Gestão Lula deixa “herança maldita” para 2027
Diante de todo esse cenário, Luís Garcia afirma que “herança maldita” é um termo apropriado para definir os riscos fiscais que ora se acumulam e que ficarão para quem assumir o poder em 2027, ainda que Lula seja reeleito.
“O elevado déficit nominal significa que, seja quem for o presidente em 2027, herdará uma dívida pública elevada, com encargos de juros altos e pouca margem fiscal para manobra. Isso limita dramaticamente a capacidade de adotar políticas sociais, de investimento ou de responder a crises sem agravar o endividamento”, afirma.
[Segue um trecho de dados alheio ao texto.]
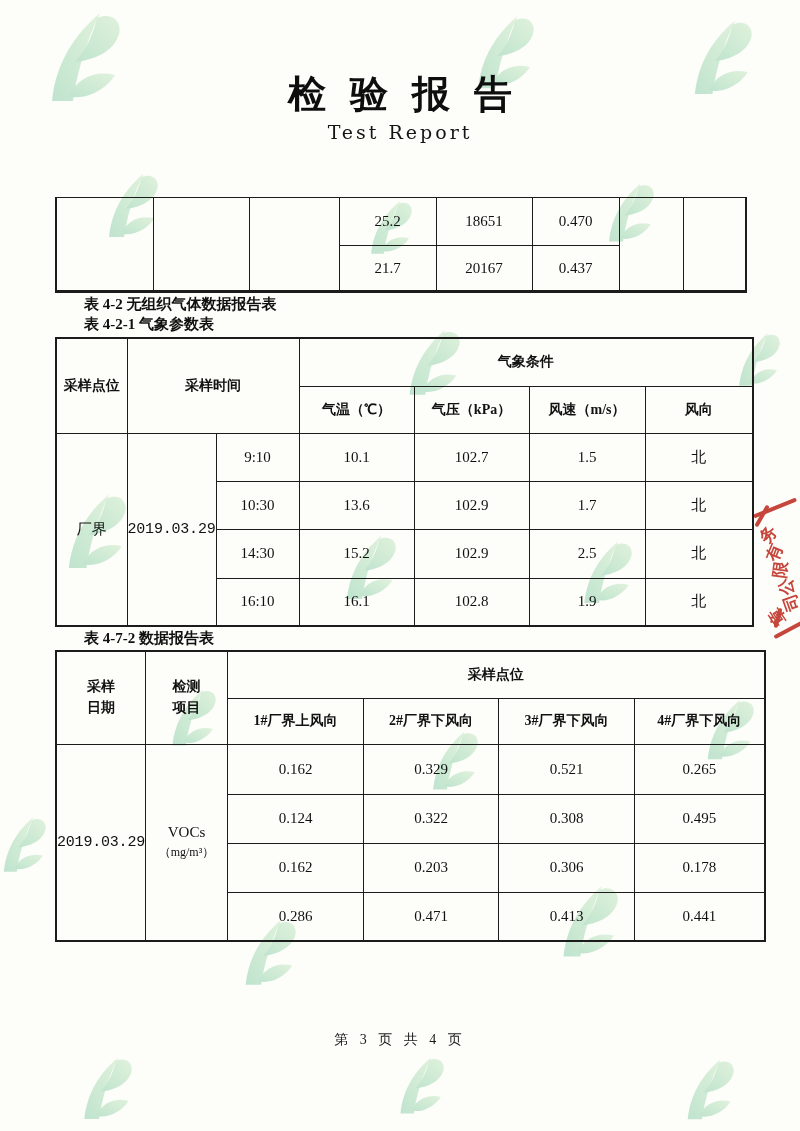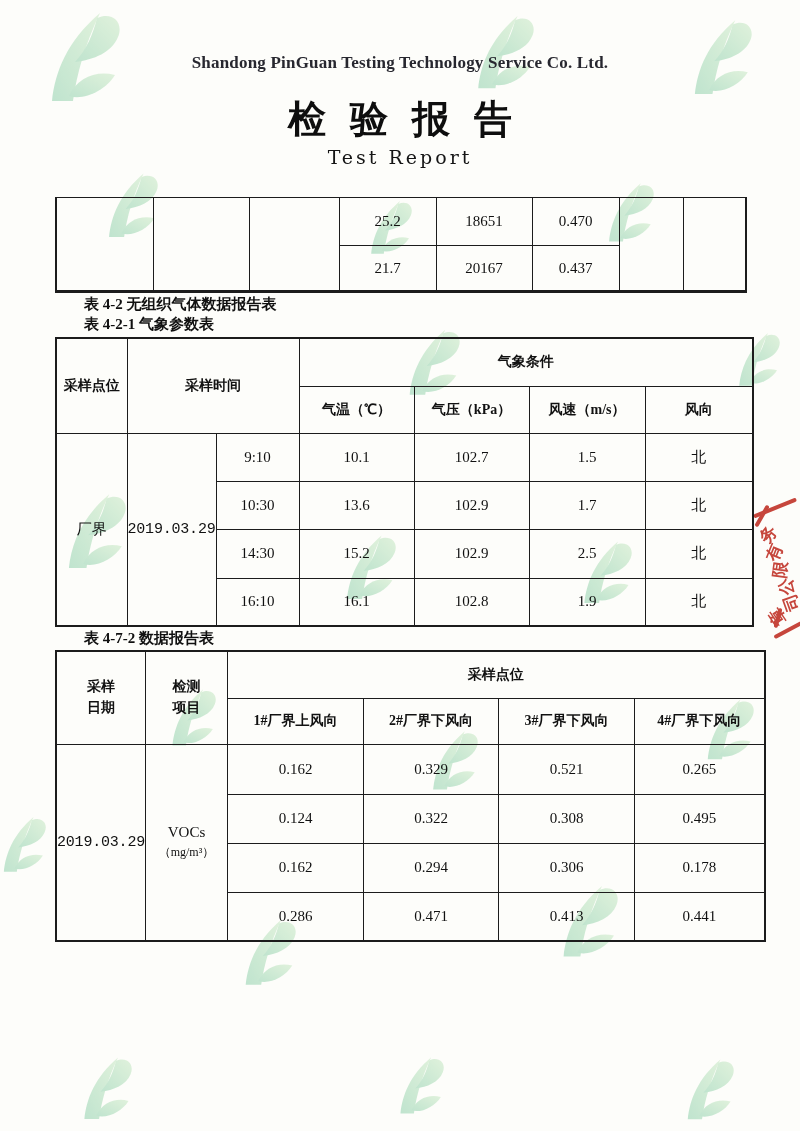"Shandong PinGuan Testing Technology" div.company-en { html: <div>Shandong PinGuan Testing Technology Service Co. Ltd.</div> -> none }
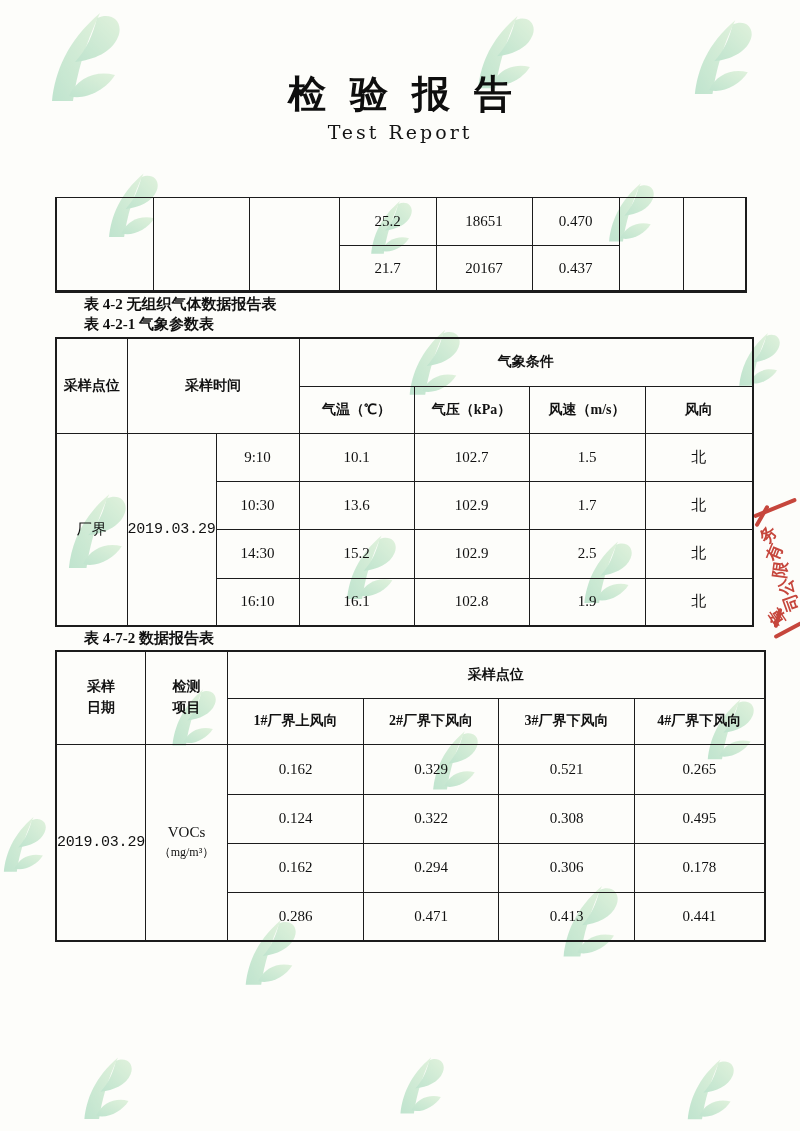"0.294" td { text: 0.294 -> 0.203 }
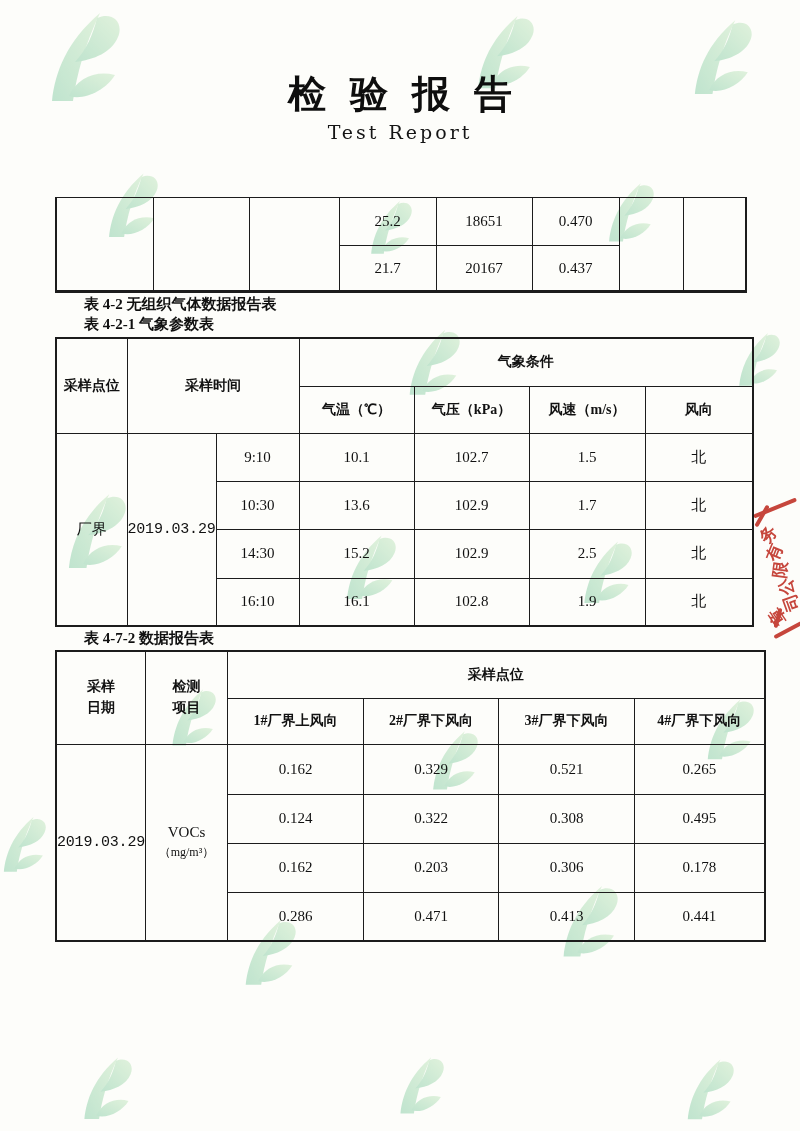"第 3 页 共 4" div.footer { html: none -> <div>第 3 页 共 4 页</div> }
Na visão do tributarista, se o novo governo não implementar uma trajetória consistente de ajuste fiscal — combinando restrição de gastos, reforma estrutural (tributária, administrativa, previdenciária) e controle eficiente da dívida — há alto risco de que o desequilíbrio persista ou se agrave, o que pode levar a mais endividamento, aumento de impostos ou cortes severos.